Dünya değişiyor, eğitim sistemini bu değişime göre dönüştürmemiz, öğretmenlerimizi de bu dönüşümün ihtiyaçlarına yanıt verecek farklıklara göre yetiştirmemiz, istihdam etmemiz ve eğitim verimliliğine tutarlı bir şekilde okullarımıza görevlendirmeliyiz… Bunun için de yapılması gereken ilk şey; farklılaşan öğretmen ihtiyacını görebilmek ve bunu kabul etmektedir…
------------------------------------------------
Buraya Dikkat
İki Listede Kafa Karıştıran Bölümler
Türkiye üniversiteleri için ÖSYM’nin belirlediği 2014 tercih kılavuzundan tercih yapmak 17 Temmuz 2014 Çarşamba son gün… Ülkemizdeki üniversiteler için ise kayıt işlemleri devam ediyor…
Milli Eğitim Bakanlığı’nın web sayfasından tam da bu iki konuyu ilgilendiren iki önemli liste var. Biri Türkiye üniversiteleri için KKTC uyruklu öğrenciler için ayrılmış “KKTC kontenjanlar listesi” diğeri de ülkemizdeki üniversiteler için “ihtiyaç fazlası bölümler listesi”…
Daha anlaşılır bir şekilde söylersek; Milli Eğitim Bakanlığı ve Devlet Planlama Örgütü işbirliğinde hazırlanmış ve ülkemiz muhtemel ihtiyaçlarını gösteren bölümler, ÖSYM tarafından 2014 kılavuzuna konularak KKTC kontenjanı olarak belirlenmiş bölümler.
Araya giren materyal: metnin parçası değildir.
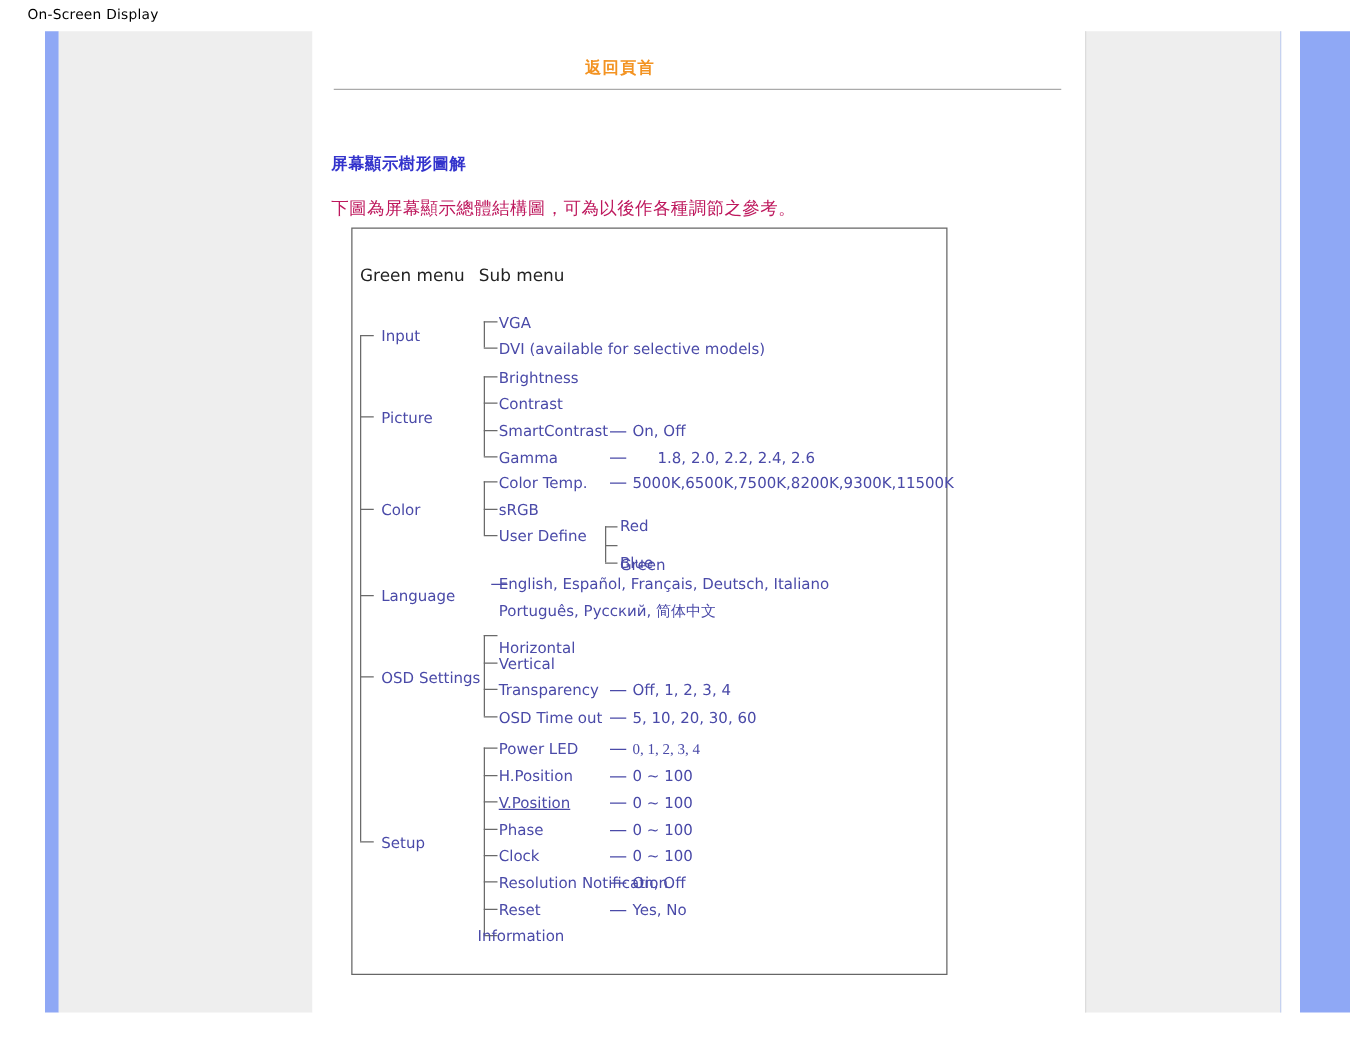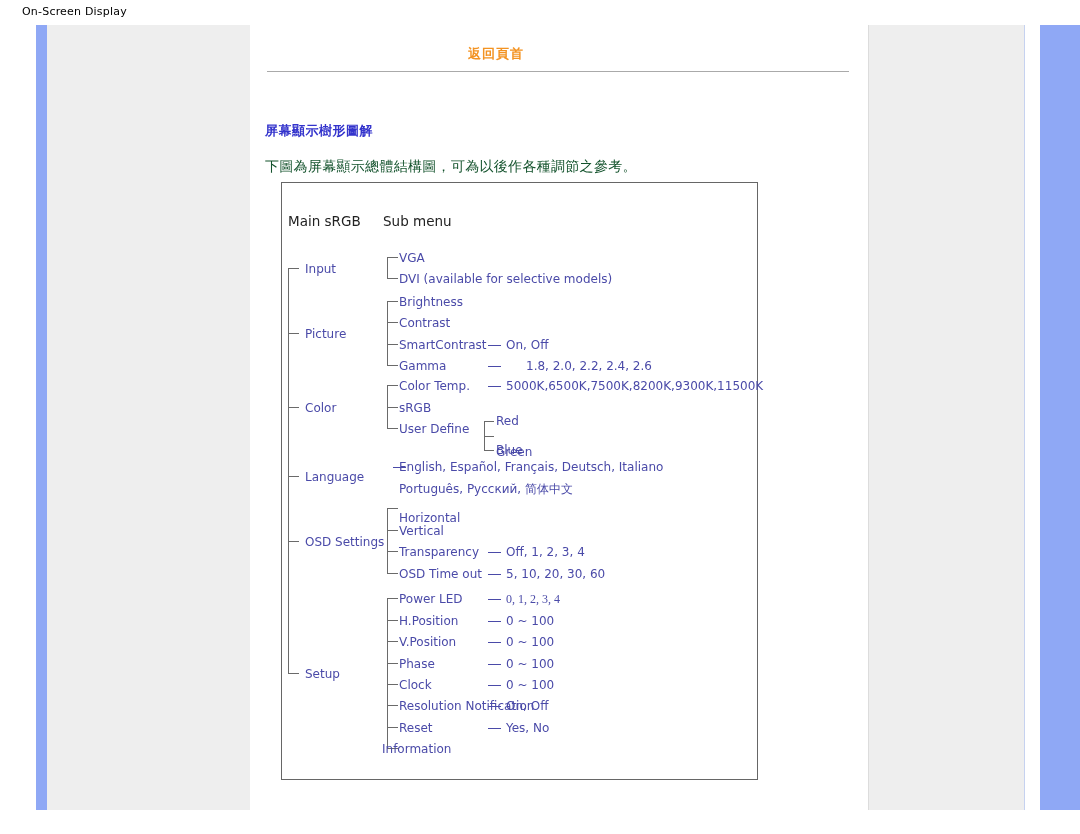--- a/index.html
+++ b/index.html
@@ -114,7 +114,7 @@
     left: 15px;
     top: 133px;
     font-size: 14px;
-    color: #14532d;
+    color: #be185d;
     letter-spacing: 0.3px;
   }
 

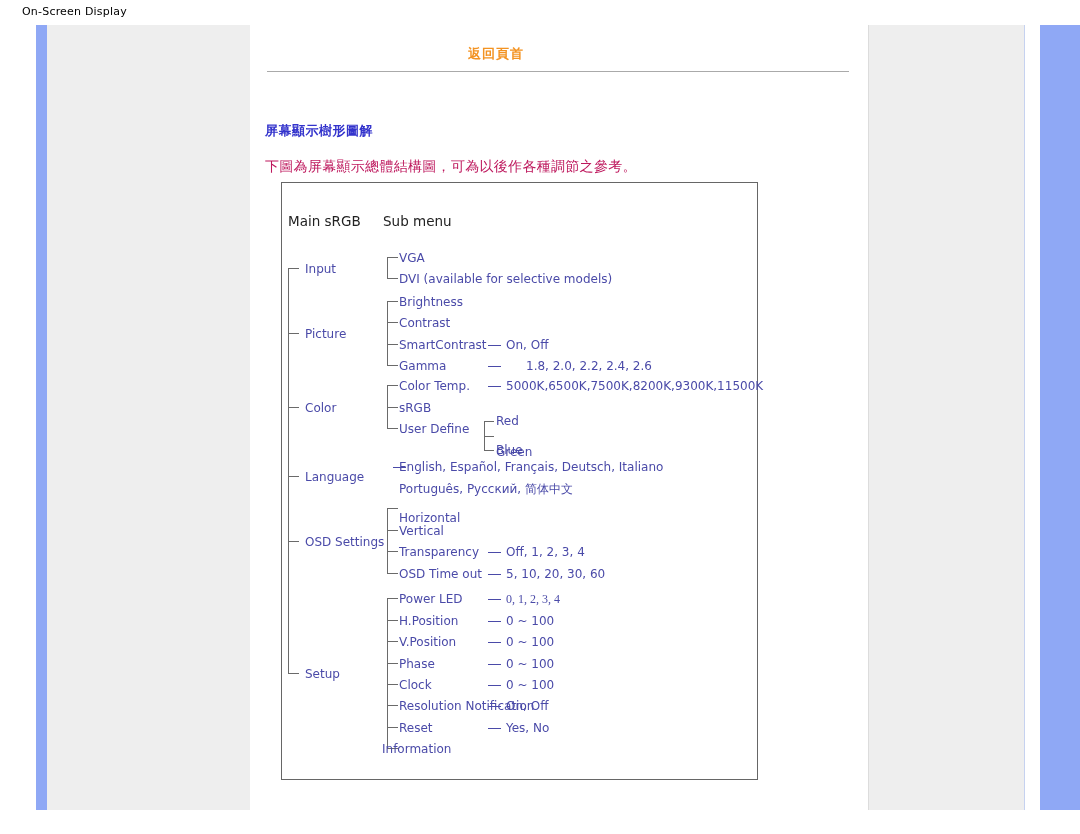--- a/index.html
+++ b/index.html
@@ -202,7 +202,7 @@
   <div id="osd-tree-box">
     <div class="tree-canvas" id="tree-canvas">
 
-      <div class="col-head" id="head-main">Main sRGB</div>
+      <div class="col-head" id="head-main">Green menu</div>
       <div class="col-head" id="head-sub">Sub menu</div>
 
     <div class="v-line" style="left: 105px; top: 74px; height: 21.4px;"></div>

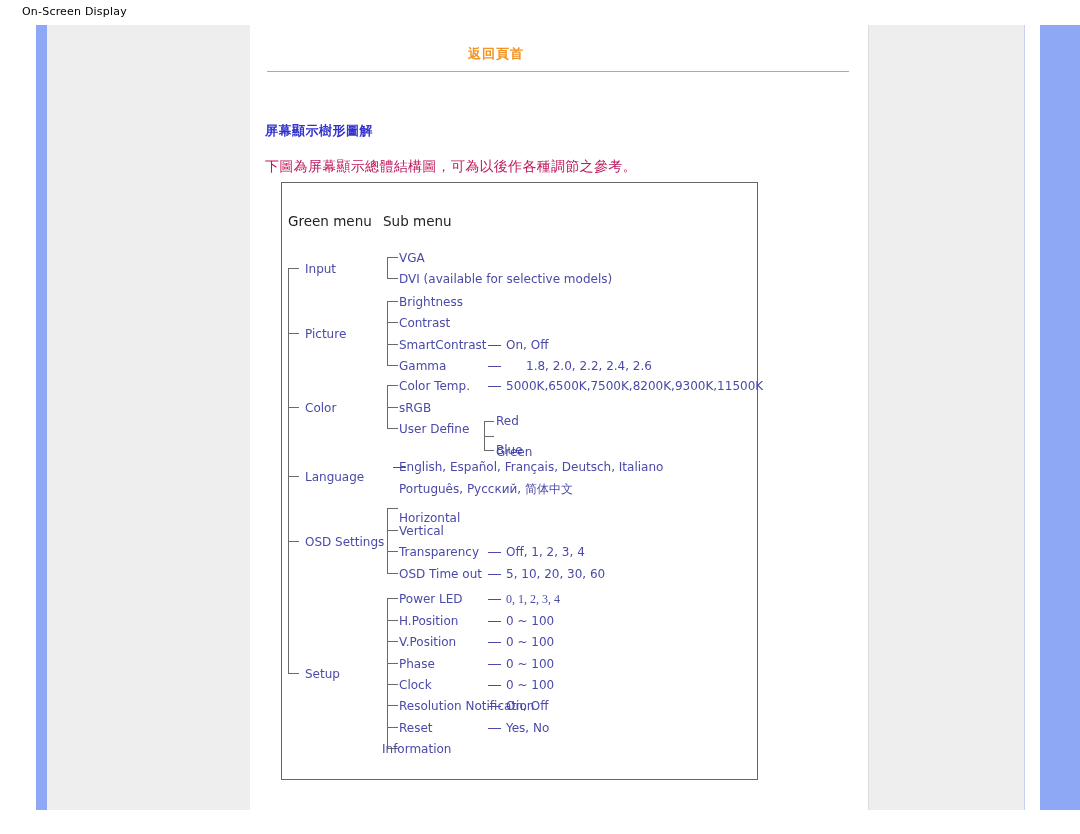--- a/index.html
+++ b/index.html
@@ -275,7 +275,7 @@
         <div class="dash" style="left: 206px; top: 437.73px; width: 13px;"></div>
         <div class="val-label" style="left: 224px; top: 430.73px;">0 ~ 100</div>
         <div class="h-line" style="left: 105px; top: 458.13px; width: 11px;"></div>
-        <div class="sub-label" style="left: 117px; top: 452.13px;">V.Position</div>
+        <div class="sub-label" style="left: 117px; top: 452.13px; text-decoration: underline;">V.Position</div>
         <div class="dash" style="left: 206px; top: 459.13px; width: 13px;"></div>
         <div class="val-label" style="left: 224px; top: 452.13px;">0 ~ 100</div>
         <div class="h-line" style="left: 105px; top: 479.53px; width: 11px;"></div>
Dahası bu bölümlere yerleşen öğrenciler eğer kriterleri tutarsa burs alarak öğrenimlerini sürdürecekler… Diğeri ise ülkemizdeki ihtiyaç fazlası bölümleri gösteren, ülkemizdeki üniversitelere kayıt yapmayı düşünen öğrencilerimize uzak durması önerilen bölümler. Bu uyarıya rağmen bu bölümlere kayıt yaptıran öğrenciler ise burs almak için başvuruda bile bulunamıyorlar…
Buraya kadar her şey normal gibi görünse de bu iki liste arasında kafa karıştıran ciddi sorunlar var… Tam dokuz alan her iki listede de var. Yani “Bilgisayar Enformatik”, “Bilgi Teknolojileri”, “Uluslararası İlişkiler”, “Uluslararası İşletme”, “Zihin Engelliler Öğretmenliği”, “Sosyal Bilgiler Öğretmenliği”, “Fizyoterapi ve Rehabilitasyon”, Elektrik-Elektronik Mühendisliği” ve “Eczacılık” bölümleri ülkemizdeki üniversiteler için ihtiyaç fazlası bölümler olarak belirlenmiş iken aynı zamanda ÖYSM tarafından KKTC kontenjanı olarak ayılmış durumda…
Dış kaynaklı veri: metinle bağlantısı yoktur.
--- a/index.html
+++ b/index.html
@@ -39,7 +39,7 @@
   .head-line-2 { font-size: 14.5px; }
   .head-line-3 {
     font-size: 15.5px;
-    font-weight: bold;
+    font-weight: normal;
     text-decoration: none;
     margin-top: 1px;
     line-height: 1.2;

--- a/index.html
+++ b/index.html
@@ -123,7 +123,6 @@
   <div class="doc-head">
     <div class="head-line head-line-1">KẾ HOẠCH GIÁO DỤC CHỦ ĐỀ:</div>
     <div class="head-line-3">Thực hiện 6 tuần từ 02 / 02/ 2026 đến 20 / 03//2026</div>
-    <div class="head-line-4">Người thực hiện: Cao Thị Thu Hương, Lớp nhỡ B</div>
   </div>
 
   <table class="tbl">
Çocuklarımız bu bölümlerde okusunlar mı? Okumasınlar mı? Bu bölümlerde Türkiye’deki üniversitelerde okurlarsa burs alacaklar, KKTC’deki üniversitelerde okurlarsa burs almayacaklar mı? Bu iki listedeki tutarsızlık ne anlama geliyor. Bu konuda hem gençlerin hem de anne-babaların ivedilikle bilgilendirilmesi gerekmektedir diye düşünüyorum.
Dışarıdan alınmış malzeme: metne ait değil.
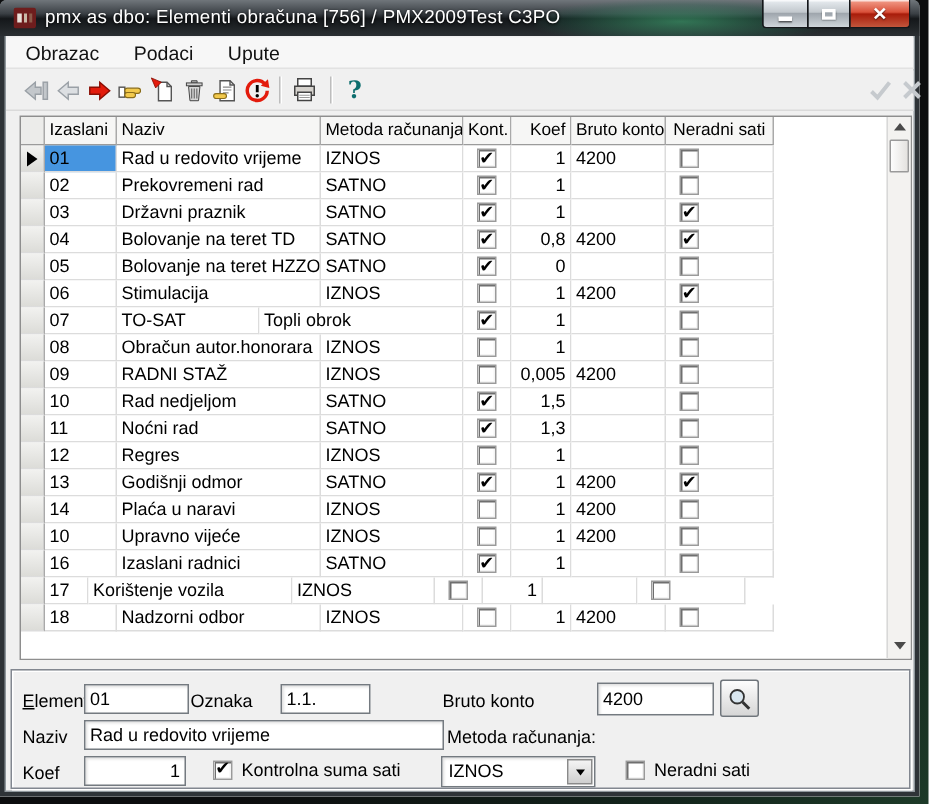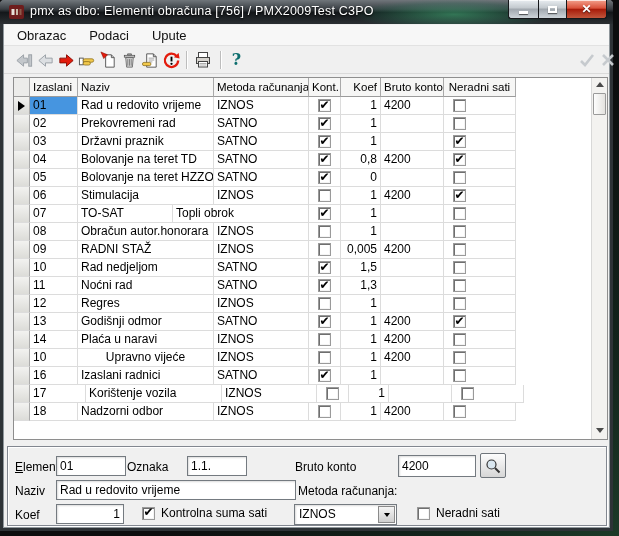--- a/index.html
+++ b/index.html
@@ -479,7 +479,7 @@
         <div class="grow">
           <div class="gc ind" style="width: 16px;"></div>
           <div class="gc" style="width: 48px;">10</div>
-          <div class="gc" style="width: 136px; text-align: center;">Upravno vijeće</div>
+          <div class="gc" style="width: 136px;">Upravno vijeće</div>
           <div class="gc" style="width: 95px;">IZNOS</div>
           <div class="gc" style="width: 32px;">
             <div class="cb"></div>

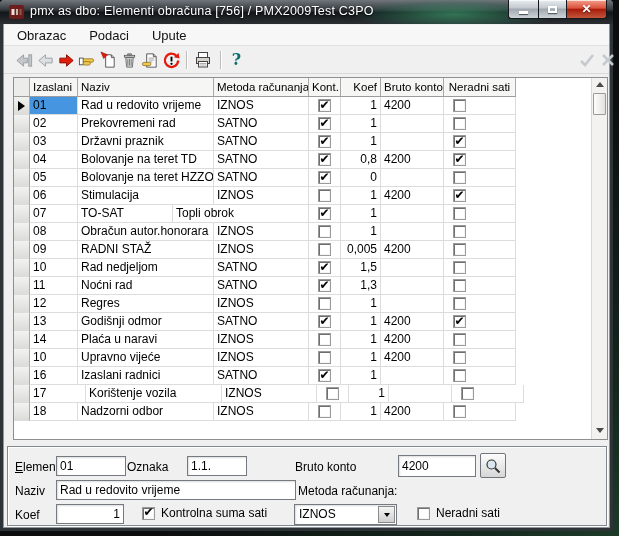--- a/index.html
+++ b/index.html
@@ -506,7 +506,7 @@
         </div>
         <div class="grow">
           <div class="gc ind" style="width: 16px;"></div>
-          <div class="gc" style="width: 56px;">17</div>
+          <div class="gc" style="width: 29px;">17</div>
           <div class="gc" style="width: 136px;">Korištenje vozila</div>
           <div class="gc" style="width: 95px;">IZNOS</div>
           <div class="gc" style="width: 32px;">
----------------------------
Gülmece
Benim Şeyime Güvenmesin
2 oglu ve karısı ile yaşayan adamın kapısına bir gün vezir dayanır: “Padişah savaşa gidiyor oğlunu gönder” der. Adam büyük oğlunu gönderir ve savaşta oğlunun öldüğü haberi alır. Aradan 1 yıl geçmeden vezir yine kapıda: “Padişah savaşa gidiyor oğlunu gönder”. Adam çaresiz ikinci oğlunu da gönderir ve aynı kötü haberle sarsılır. İkinci oğlu da bu savaşta ölmüştür. Yine 1 yıl ya geçer ya geçmez vezir yine kapıda: “Padişah savaşa gidiyor oğlunu gönder”. Adam nefret ve öfke dolu gözlerle vezire bakarak yanıt verir: “Söyleyin o padişaha benim şeyime güvenip de herkese savaş açmasın”.